The Nature's Head toilet gets excellent reviews, we'll be getting the same model installed in our own trailer next year. Also, love the Little Cod, but remember that because of it's diminutive size, it needs near constant feeding. Still, it will get the trailer warm in no time. I have friends who are using an old Airstream as temporary shelter while building their house on a rural property in Northern Ontario, they have heated it with wood for three winters - so far without problem.

Solar, there are people on here who know (much, much) more than I do about solar, but I do know that the difference between a sunny and a rainy day is spectacular. Our modest 100 watt panel keeps us in power without problem when exposed to the sun (we use very little electricity when camping, have no TV or microwave so the main use is LED lighting, the water pump and the fridge electronics) but delivers next to nothing on an overcast day.

Your trailer does need a, modest, minimum of power to work, for the fridge, the toilet fan and light. It doesn't sound like you're planning on using the grey tank, so you won't need to run the furnace to keep the tanks warm.
We have thought about the heating issue and unfortunately airstreams don't allow enough room to put anything much bigger than the little cod We honestly didn't put much thought into heating the pipes until today. (Lucky we don't own an airstream yet!) We have an energy efficient ceramic heater that turns on only when the degrees drop a certain amount but I'm sure that won't work well enough to keep the pipes from freezing. We may try and go with a gas powered furnace?
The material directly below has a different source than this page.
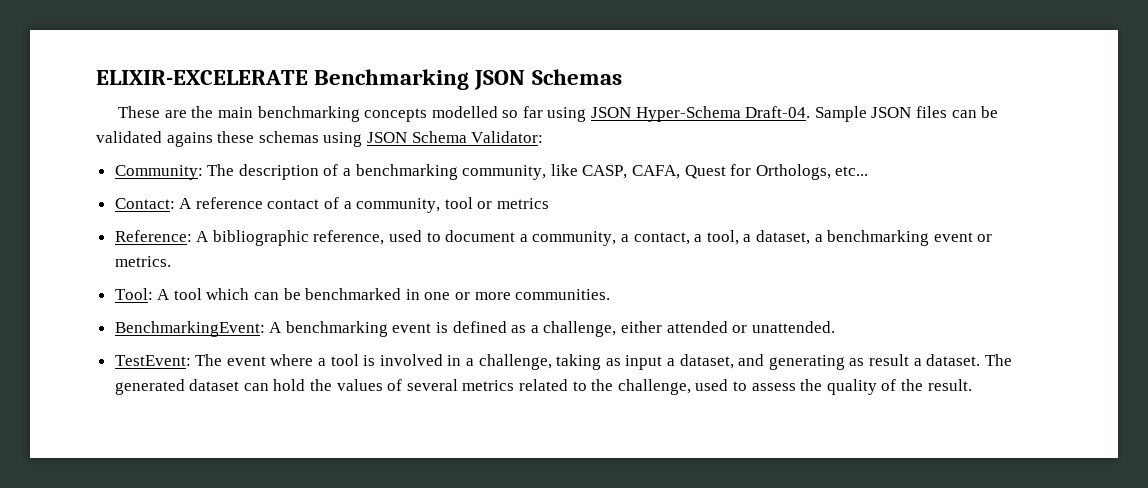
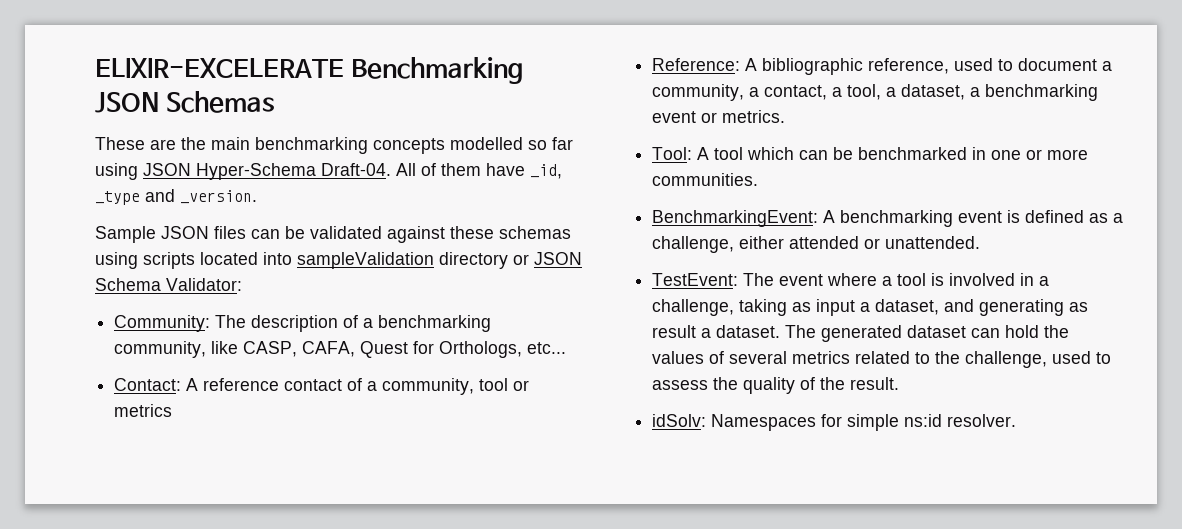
(811, 112) none -> [396,163,562,179] [95,189,257,205] All of them have _id, _type and _version. //
[166,132,213,147] agains -> [387,226,445,243] against
(363, 139) none -> [143,252,529,269] scripts located into sampleValidation directory or
(972, 385) none -> [652,414,1017,431] // idSolv: Namespaces for simple ns:id resolver.

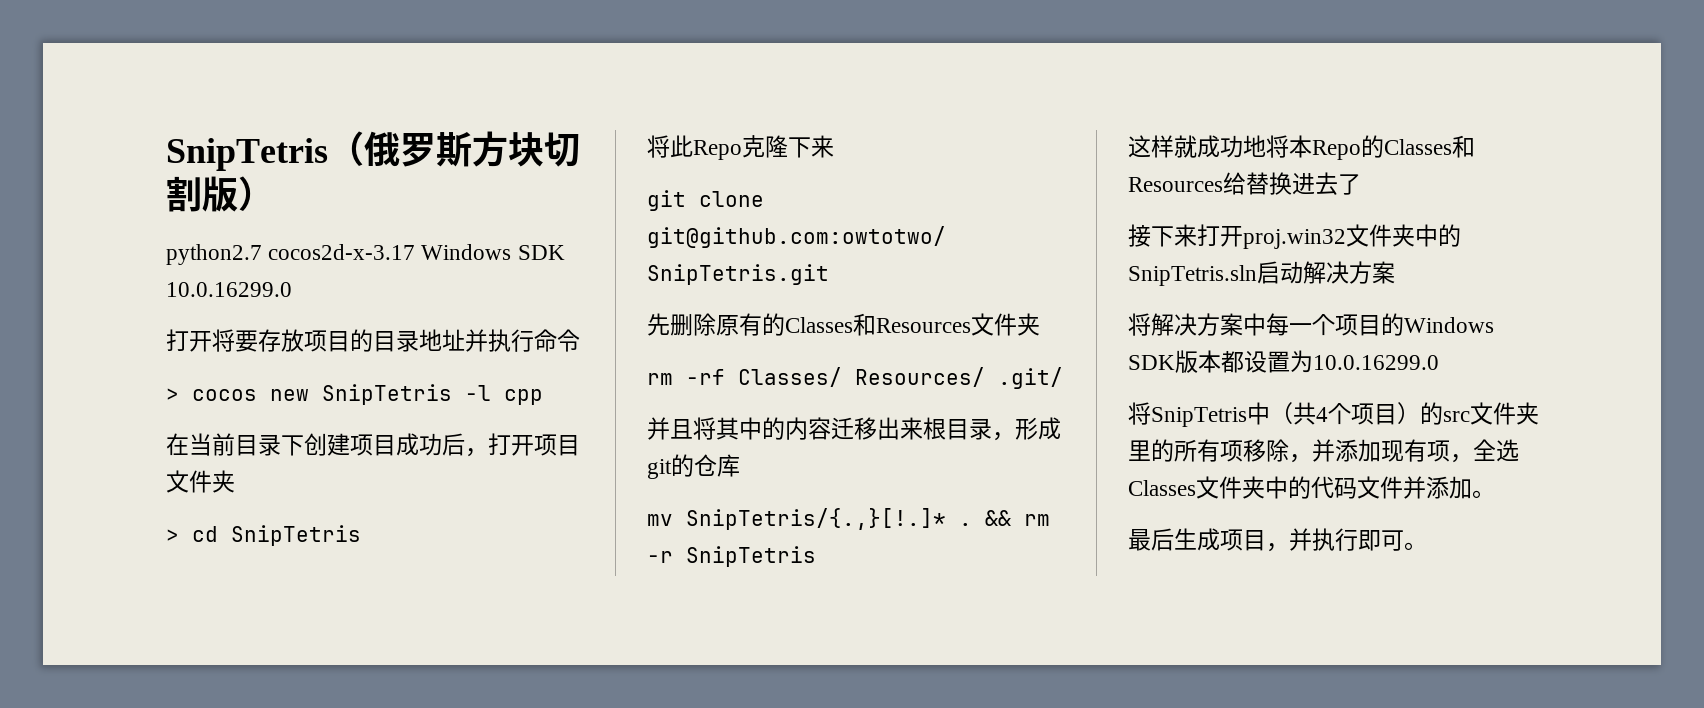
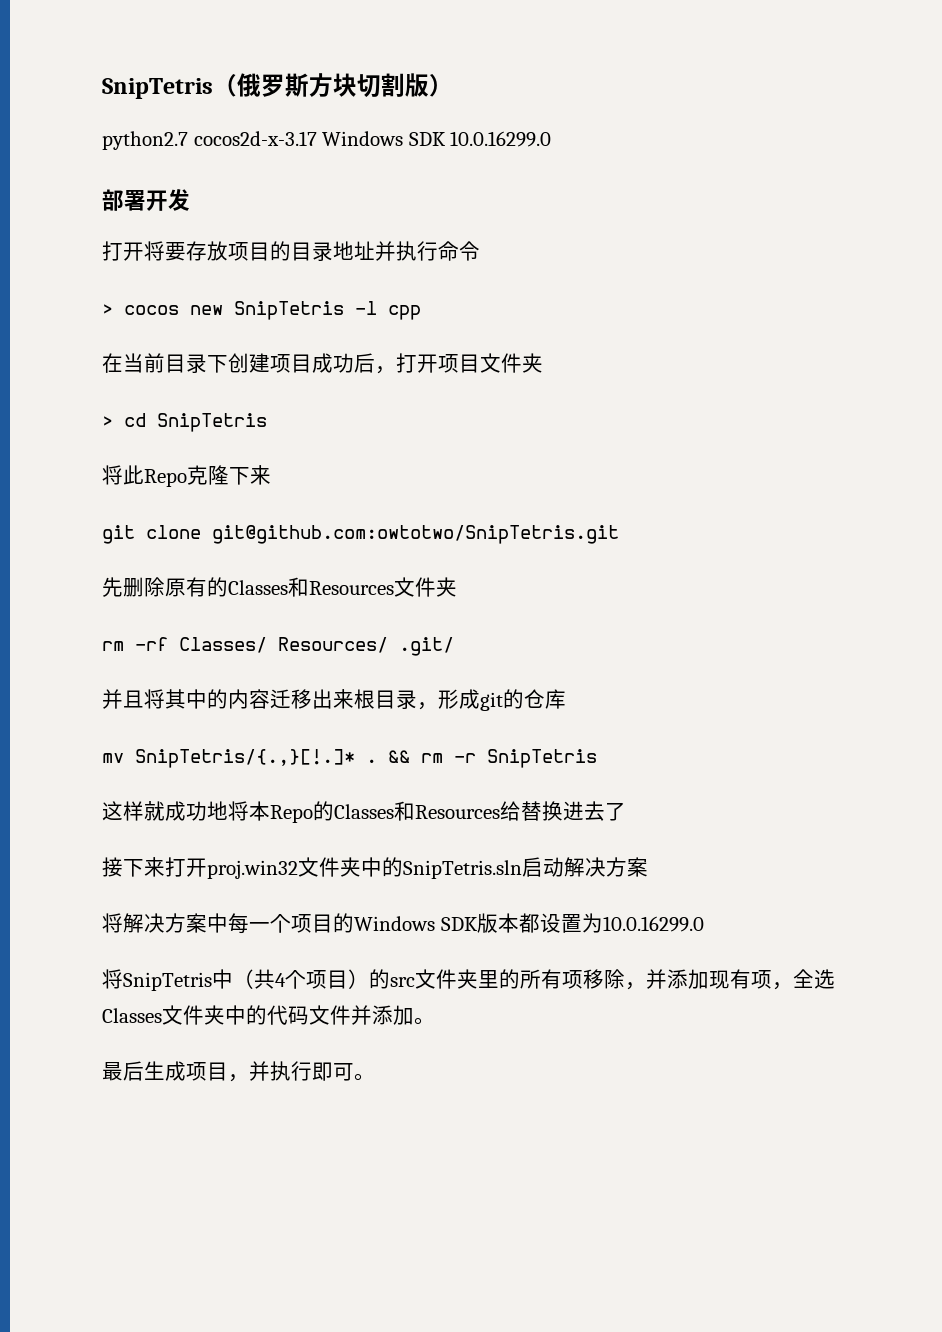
(292, 289) none -> [102,189,190,211] // 部署开发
What is the best and most efficient way to minimally heat the trailer while gone? We can't afford to get too high of wattage on solar power until we've saved some money just living in the Airstream.

The Natures Head toilet we picked because it does get fantastic reviews from full timers and isn't INSANELY expensive. Also can be used for compost. (Hubby isn't too enthused with using our waste for fertilizer but necessity is the mother of invention ^_^) We don't really watch TV, which is insane to our friends.. but that's kind of what we have our computer for. If we really have that bad of an urge to watch a movie we just look it up online.

It'll be a pain, but we're giving up our microwave, one, because they put toxins into your food, and two, because they waste way too much needed solar power. We were also considering a propane fridge. I've read bad and good things about electric and propane.

We will be replacing the black water tank with a fresh water tank. So anyone know any better ideas to keep your tanks from freezing without using too much? I.e. propane furnace?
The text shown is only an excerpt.